→ Directions for this task:
With all pictures omitted, return verbatim the lines from the beginning of the records below through the line containing "[64,440,154,455] [98,468,394,489] //".

▶

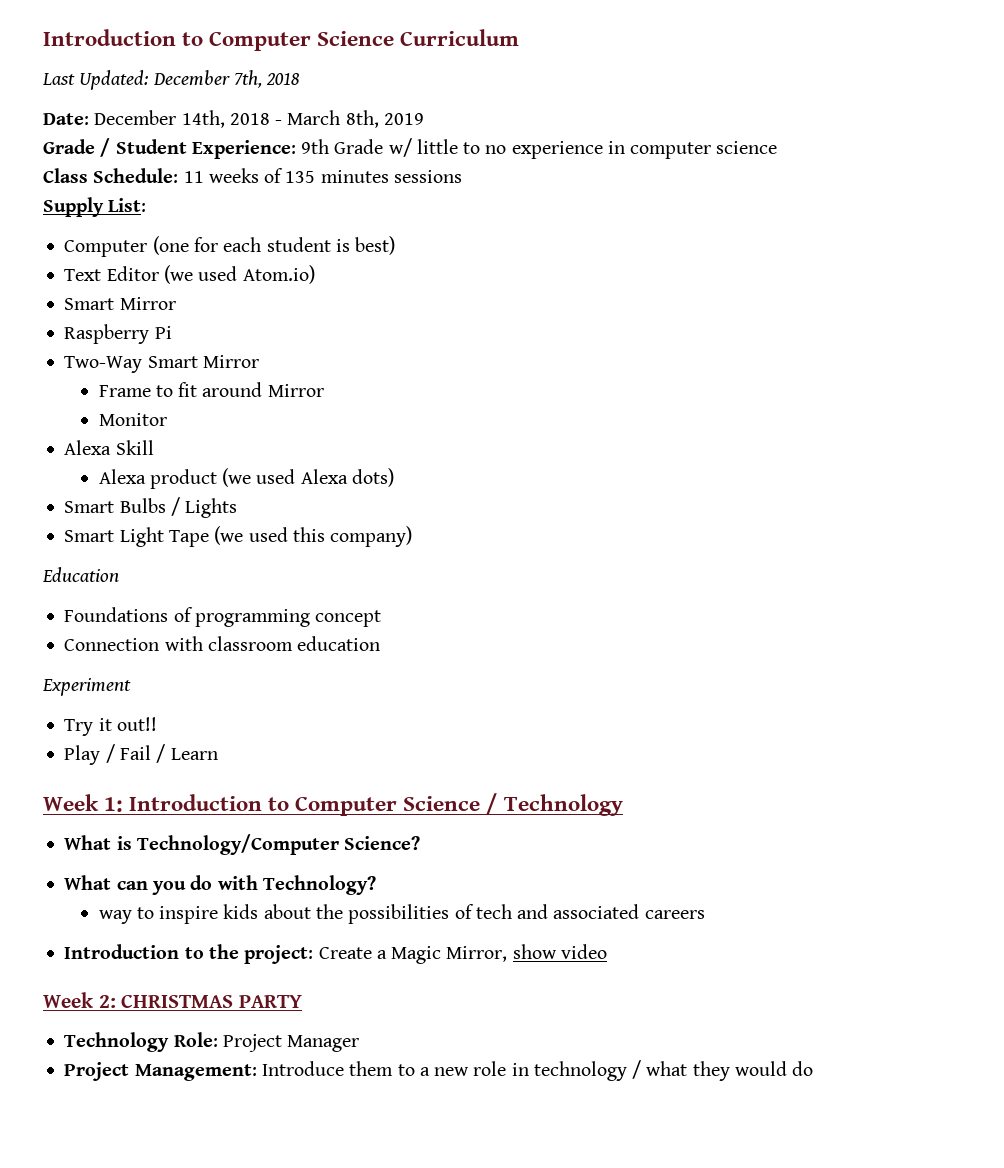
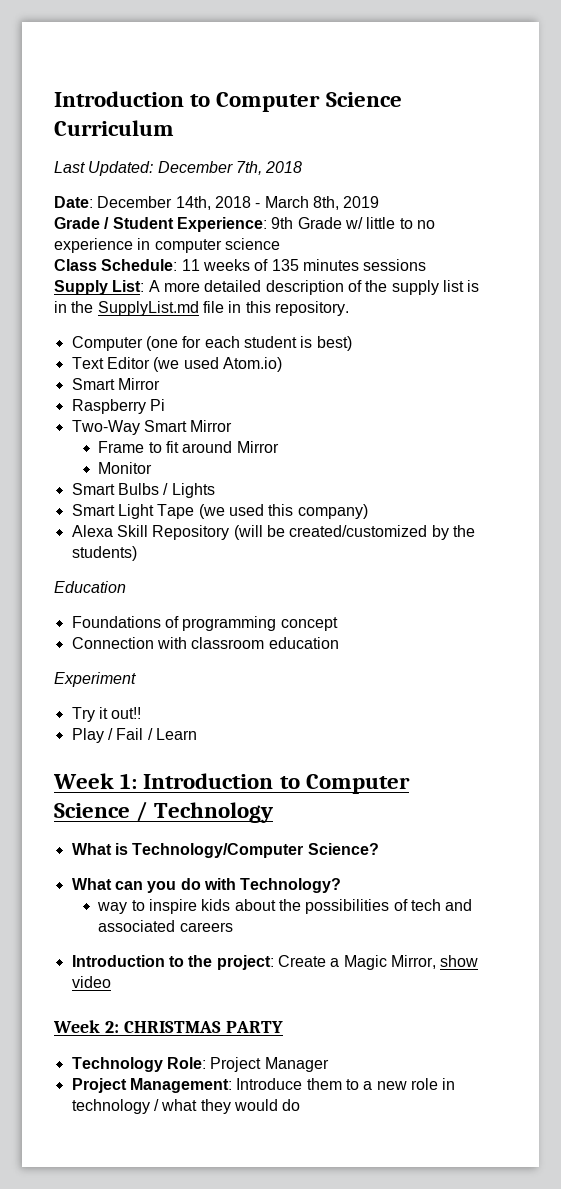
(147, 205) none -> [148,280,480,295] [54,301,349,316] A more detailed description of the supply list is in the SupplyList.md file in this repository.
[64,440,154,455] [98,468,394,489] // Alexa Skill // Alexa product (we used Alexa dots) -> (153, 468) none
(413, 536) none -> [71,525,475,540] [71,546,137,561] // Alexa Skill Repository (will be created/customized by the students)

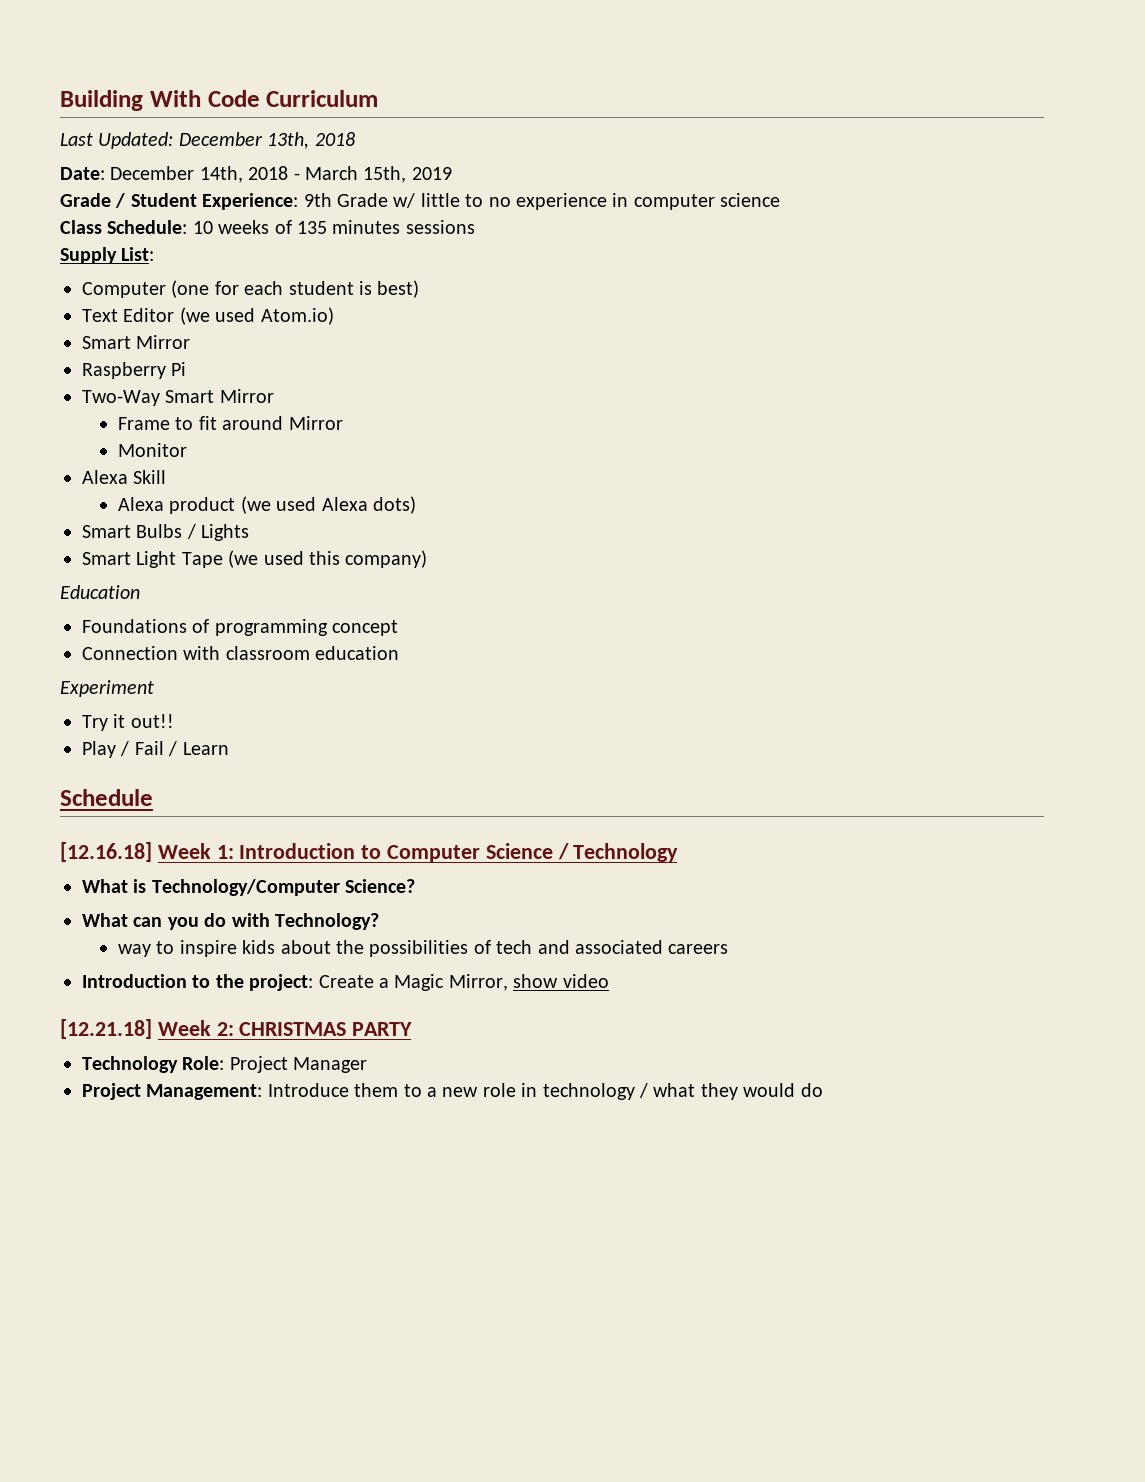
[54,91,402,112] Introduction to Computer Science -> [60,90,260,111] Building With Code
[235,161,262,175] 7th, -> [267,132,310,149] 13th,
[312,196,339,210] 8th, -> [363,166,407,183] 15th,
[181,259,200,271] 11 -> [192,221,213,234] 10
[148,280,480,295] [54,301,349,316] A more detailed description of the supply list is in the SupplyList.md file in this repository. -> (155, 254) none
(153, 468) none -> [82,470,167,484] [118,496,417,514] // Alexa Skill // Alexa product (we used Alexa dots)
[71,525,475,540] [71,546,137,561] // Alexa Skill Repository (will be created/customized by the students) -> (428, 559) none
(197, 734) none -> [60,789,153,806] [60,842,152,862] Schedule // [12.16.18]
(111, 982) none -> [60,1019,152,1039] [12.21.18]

◀

→ Solution to the exercise:
(147, 205) none -> [148,280,480,295] [54,301,349,316] A more detailed description of the supply list is in the SupplyList.md file in this repository.
[64,440,154,455] [98,468,394,489] // Alexa Skill // Alexa product (we used Alexa dots) -> (153, 468) none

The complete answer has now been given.